Pygas, also known as pyrolysis gas, can be formed in the cracking furnaces of various refinery processes. Pygas can include alkanes, alkenes, alkynes, aromatics, naphthenes, alkyl aromatics and/or polyaromatics. After being formed in the cracking furnaces, pygas can be distilled through one or more fractional distillation columns to remove lighter hydrocarbons.
C5 hydrocarbons can be separated from pygas while olefins are converted to alkanes. The separated C5 stream can be returned to the cracking furnace as feedstock. This process can cause the conversion of certain C5 hydrocarbons, e.g., isoprene and cyclopentadiene, to what can be less valuable chemicals such as isopentane and cyclopentane.
Therefore, there remains a need for improved techniques for integrating the processing of pygas with the utilization of C5 hydrocarbons including isoprene and cyclopentadiene.
The disclosed subject matter provides processes and systems for recovering isoprene, pyperylene and cyclopentadiene from pygas.

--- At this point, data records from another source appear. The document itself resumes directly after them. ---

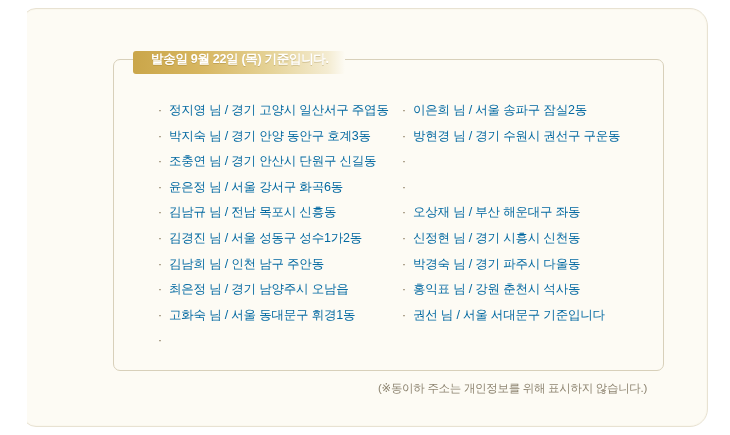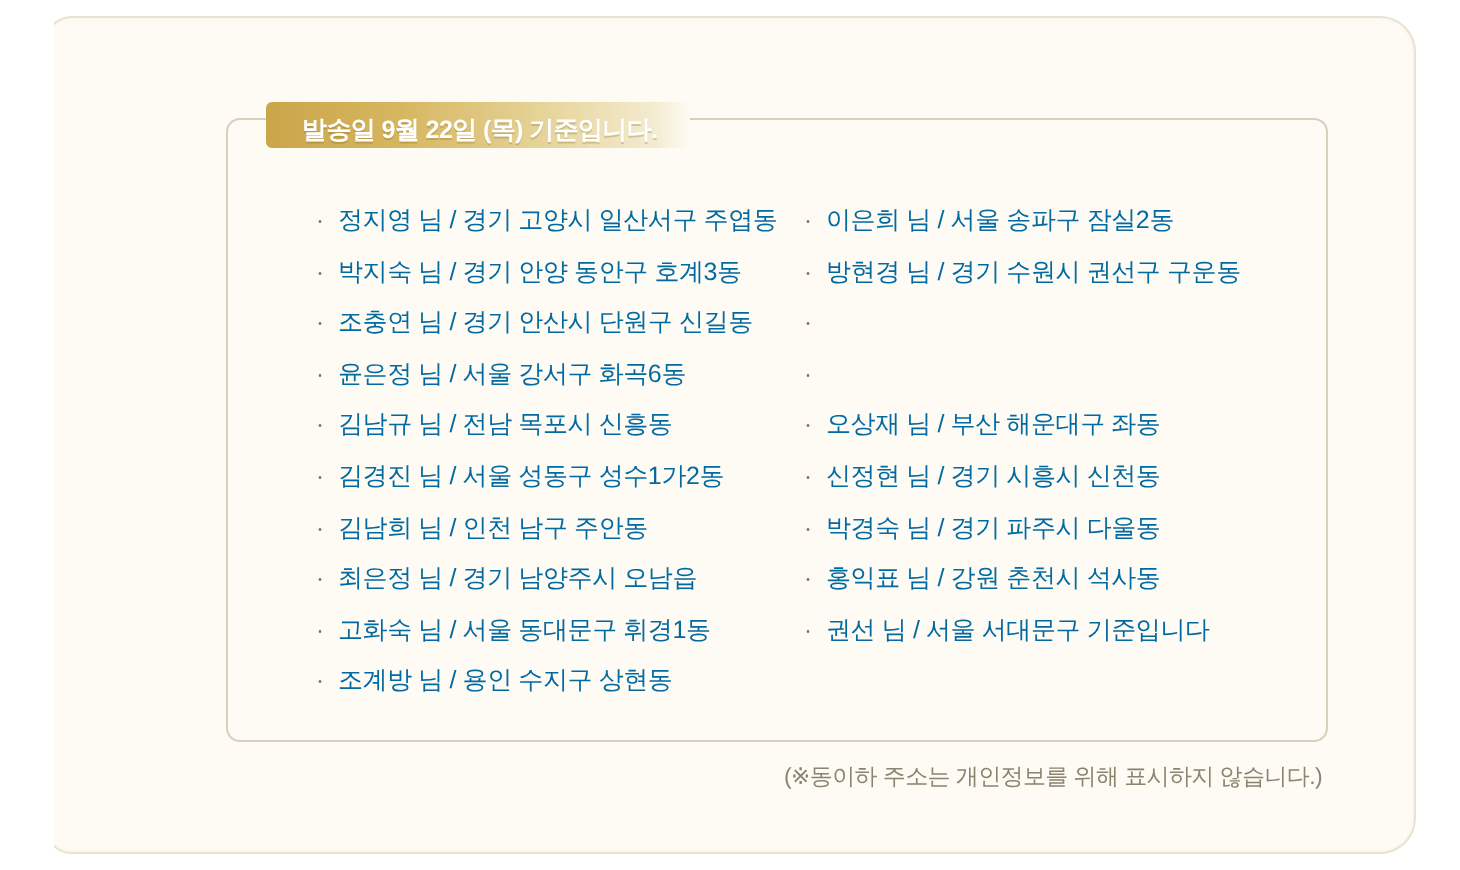"발송일 9월 22일 (목) 기준입니다." .ribbon { align-items: flex-end -> flex-start }
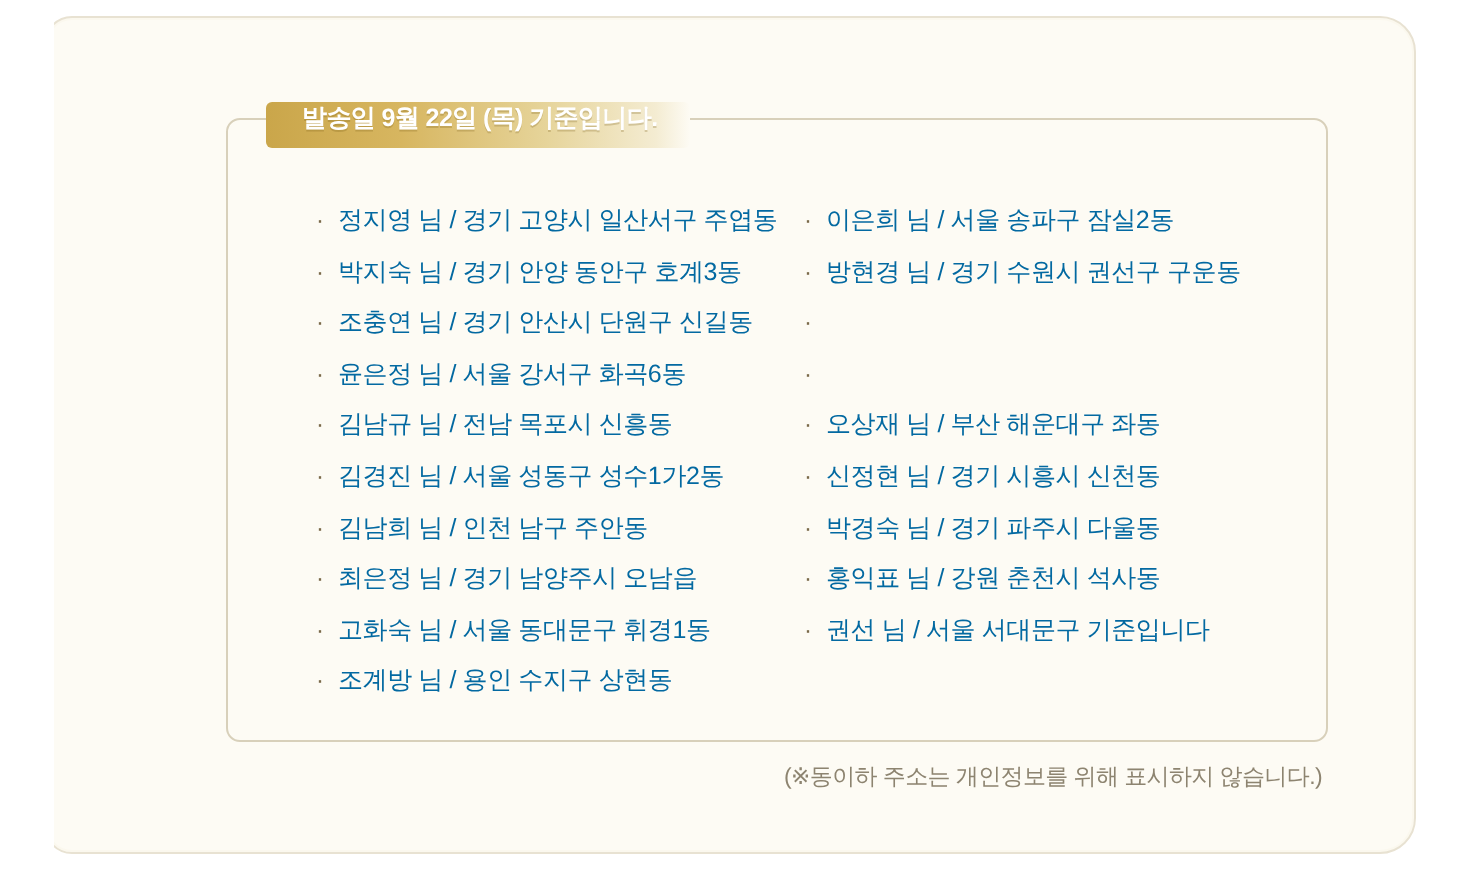"조계방 님 / 용인 수지구" span.entry-text { html: <span>조계방 님 / 용인 수지구 상현동</span> -> none }
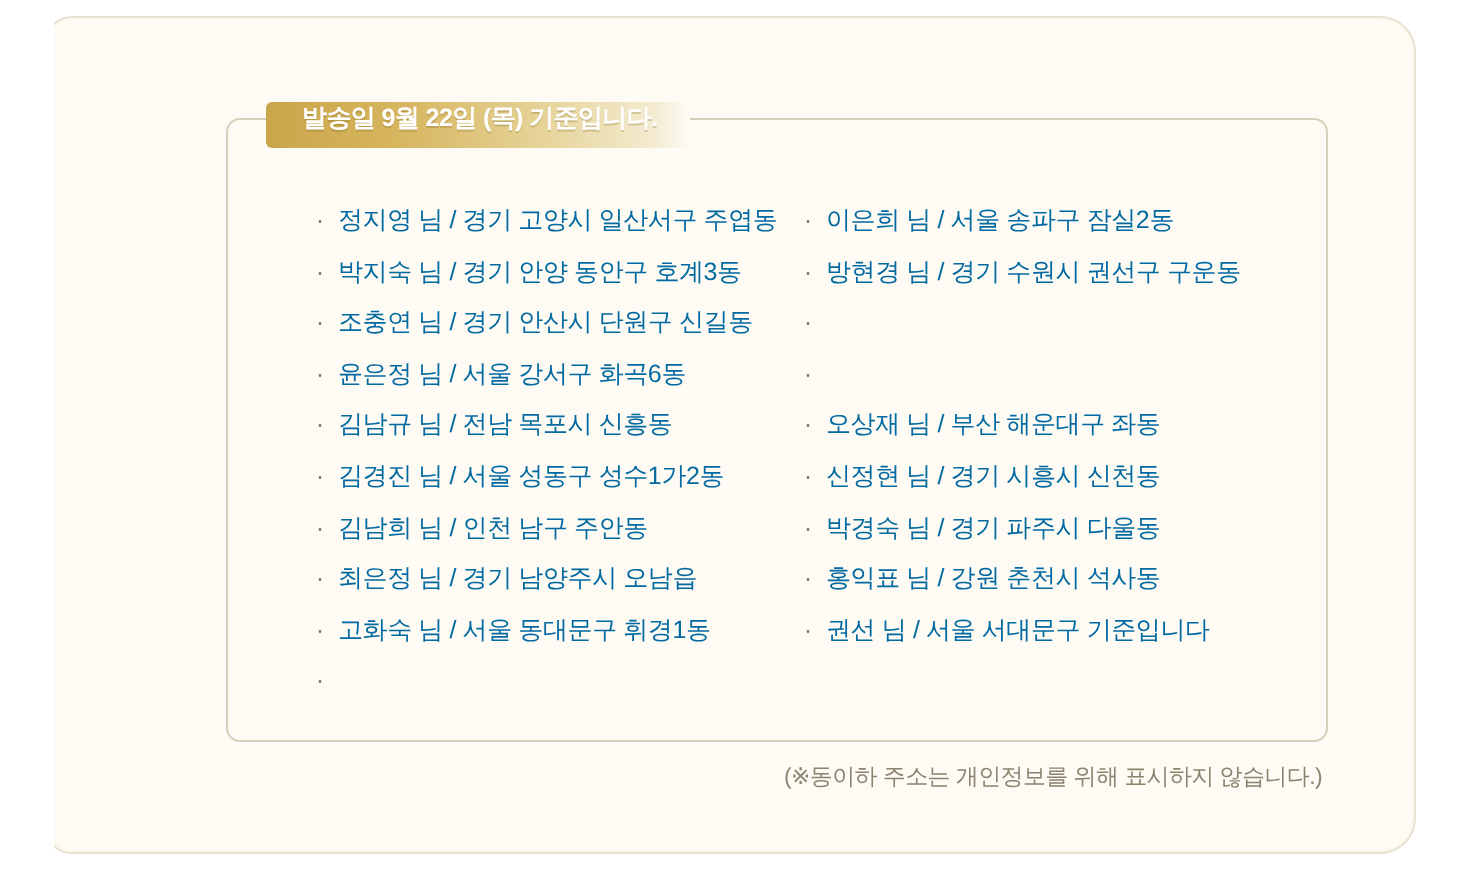"(※동이하 주소는 개인정보를 위해 표시하지" .footnote { right: 46px -> 60px }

In certain embodiments, processes for treating pygas can include depentanizing the pygas to produce a C5 stream and a C6+ stream and contacting the C6+ stream with a first catalyst to form one or more hydrotreatment products. Example processes can further include separating the C5 stream to form a product stream and a raffinate stream. The processes can also include contacting the raffinate stream with a second catalyst to produce alkanes. In certain instances, the pygas stream, the C5 stream, and/or the C6+ stream can be introduced into or contacted with a sulfur removal unit (e.g., a sulfur removal adsorption bed, amine treatment unit, etc.) to remove sulfur containing compounds (e.g., mercaptains, carbon sulfides, hydrogen sulfide, etc.) from these streams prior to coming into contact with the first and/or second catalysts. Removal of sulfur containing compounds from these streams can help protect the first and/or second catalysts from deactivation. In preferred instances, the sulfur removal unit can be positioned just before the C5 stream and/or the C6+ stream enter the hydrogenation reactor/unit or the hydrotreatment reactor/unit, respectively.
In certain embodiments, the first and/or second catalyst is a hydrogenation catalyst. For example the second catalyst can be a C5 or C4/C5 hydrogenation catalyst.
In certain embodiments, the product stream can include isoprene, piperylene, and/or dicyclopentadiene.
In certain embodiments, the process can further include deoctanizing the hydrotreatment products to form a benzene, toluene, and/or xylene stream and a C9+ hydrocarbon stream. The processes can further include cracking the alkanes to produce feedstock.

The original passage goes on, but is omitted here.